Application Platform Introduction

Requirements

  • As IT services become more and more important in our daily lives, the expectations on the Application Platform for the software developer have also grown considerably.

  • Some of these requirements are:

    • Zero downtime

    • Shorter feedback cycles

    • Horizontal elasticity

    • Flexible distributed data back end

In the late 2000 after AWS came on the IT scene, cloud services become more popular, putting pressure on the way software was created. To address these modern application requirements, the concept of cloud-native architecture came about, mostly driven by the 12 factor application methodology. Cloud-native software was thus written to run on such cloud platforms. Cloud-native software now demands a sophisticated application execution platform that is able to provide these functionalities.

Data Back End

As cloud-native architecture relies on applications going stateless, the demands they impose of the back end persistance tier also becomes more sophisticated. Instead of a single, shared database, cloud native applications require:

  • a network of smaller, localised databases that manage data relationships across a federation of data management systems.
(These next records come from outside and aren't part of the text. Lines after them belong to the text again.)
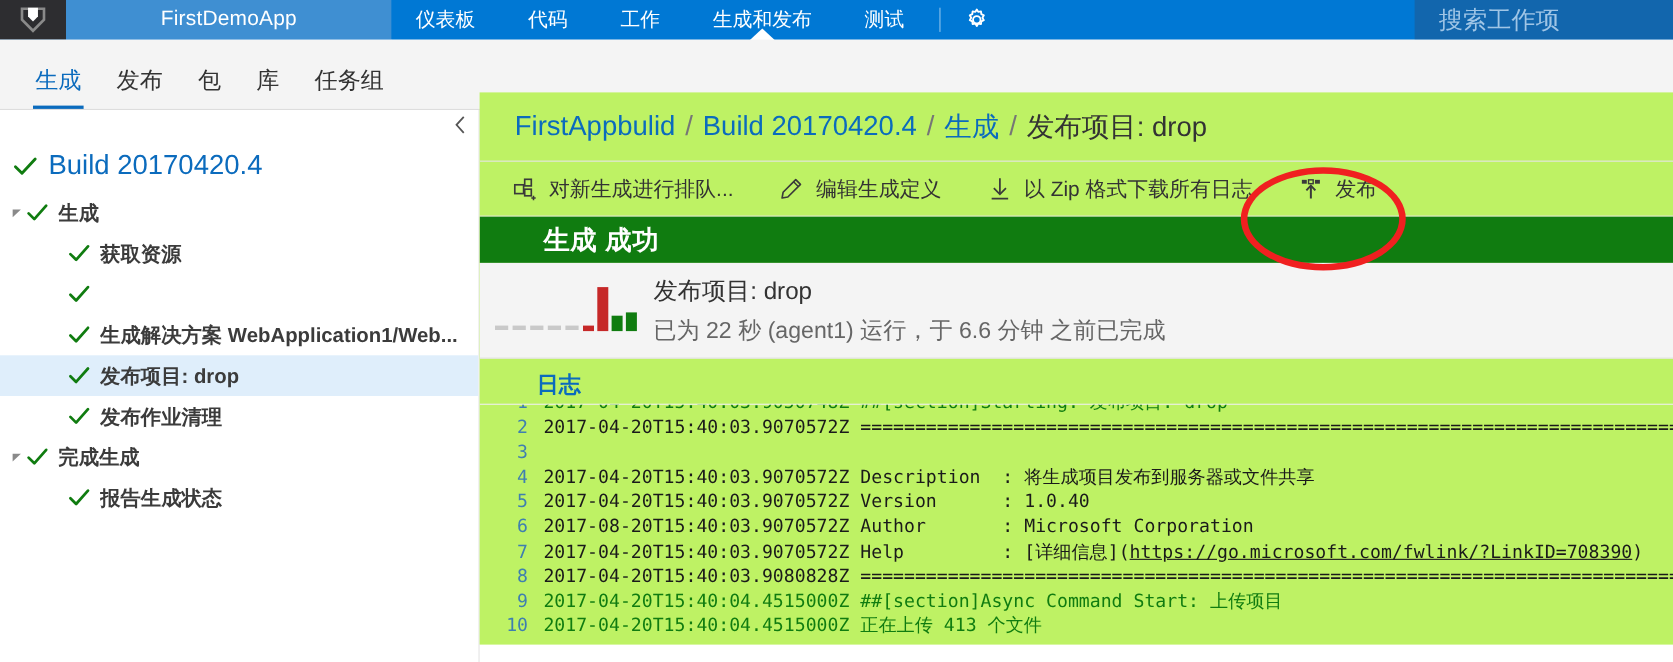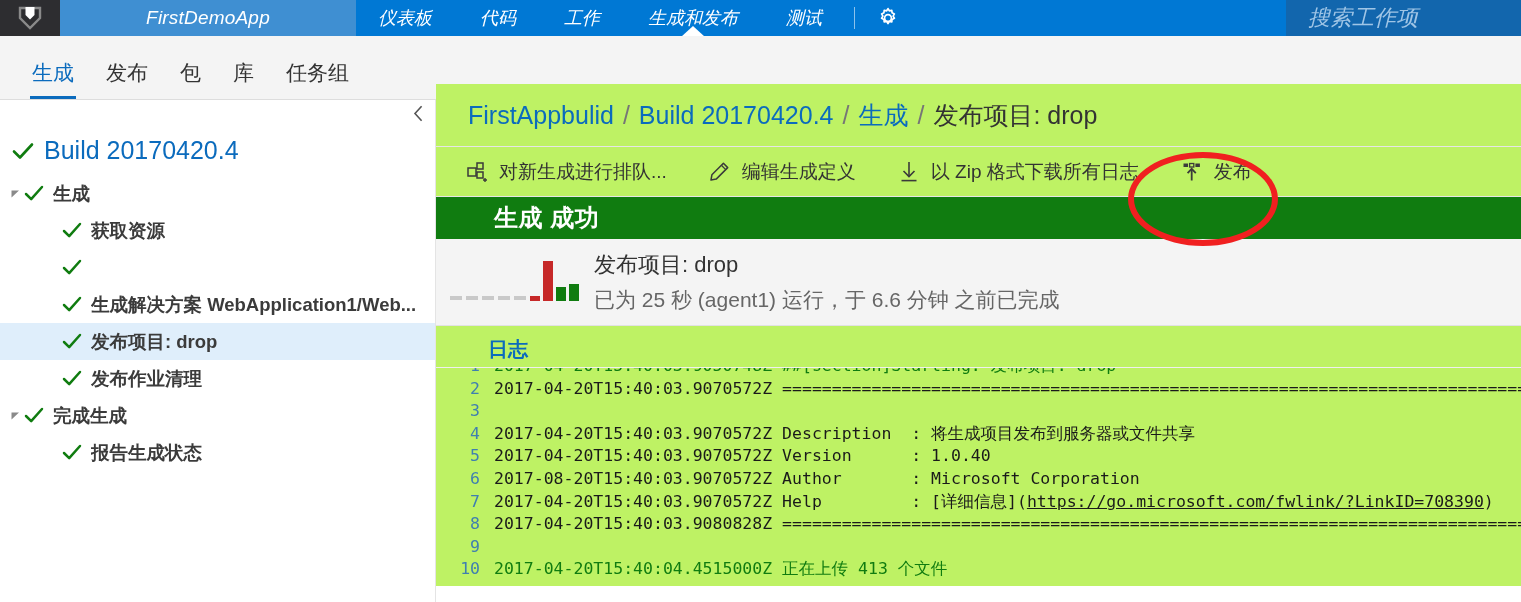"FirstDemoApp" .topbar { font-style: italic -> none }
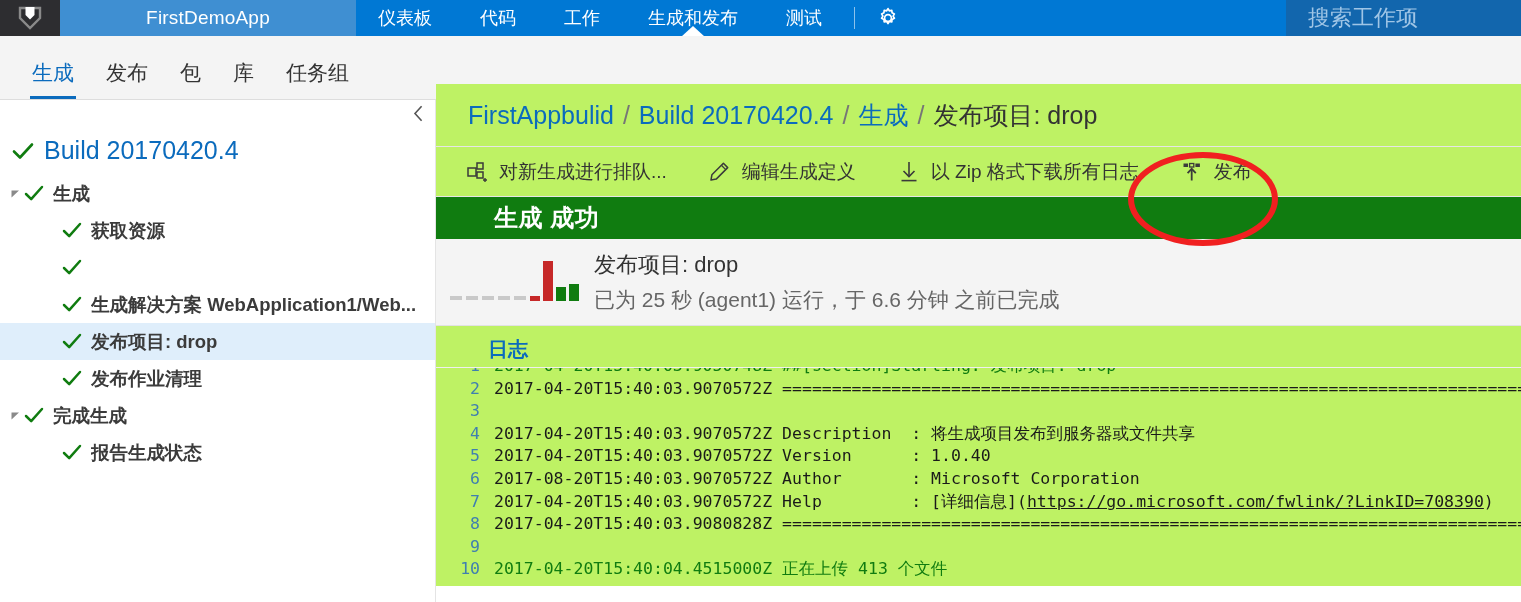"已为 25 秒 (agent1) 运行，于" div.sum-sub { text: 25 -> 22 }
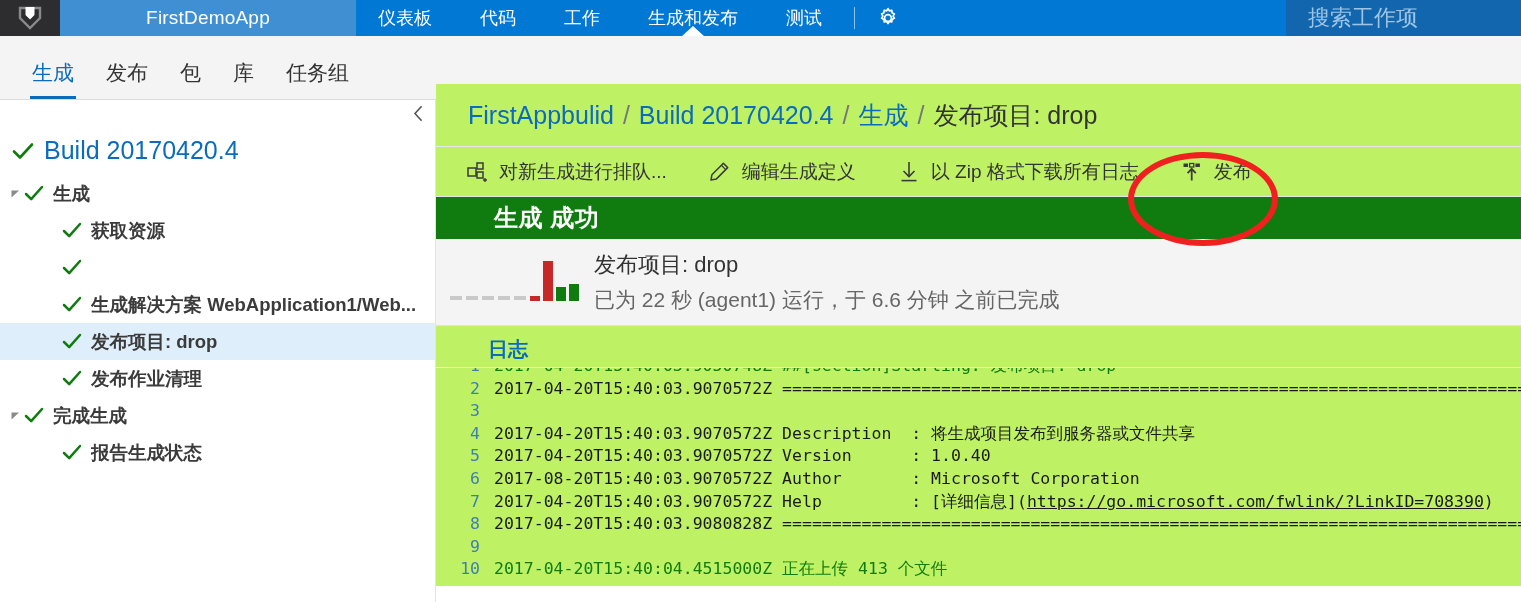"2017-04-20T15:40:04.4515000Z" span.log-text { html: none -> <span>2017-04-20T15:40:04.4515000Z ##[section]Async Command Start: 上传项目</span> }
  • the ability to store non-relation data without rigid structured table designs

  • handle an ever changing data model

  • able to handle volatile data growth and have the ability to scale horizontally

  • serve a high volume of concurrent users

Given the above requirements, modern applications may be willing to trade-off between consistency and performance for their database. NoSQL databases are designed to address most of these concerns and complement traditional relational databases especially when an application does not require a rigid data structure. You might be suprised to learn that within corporates, around 80% of data is unstructured.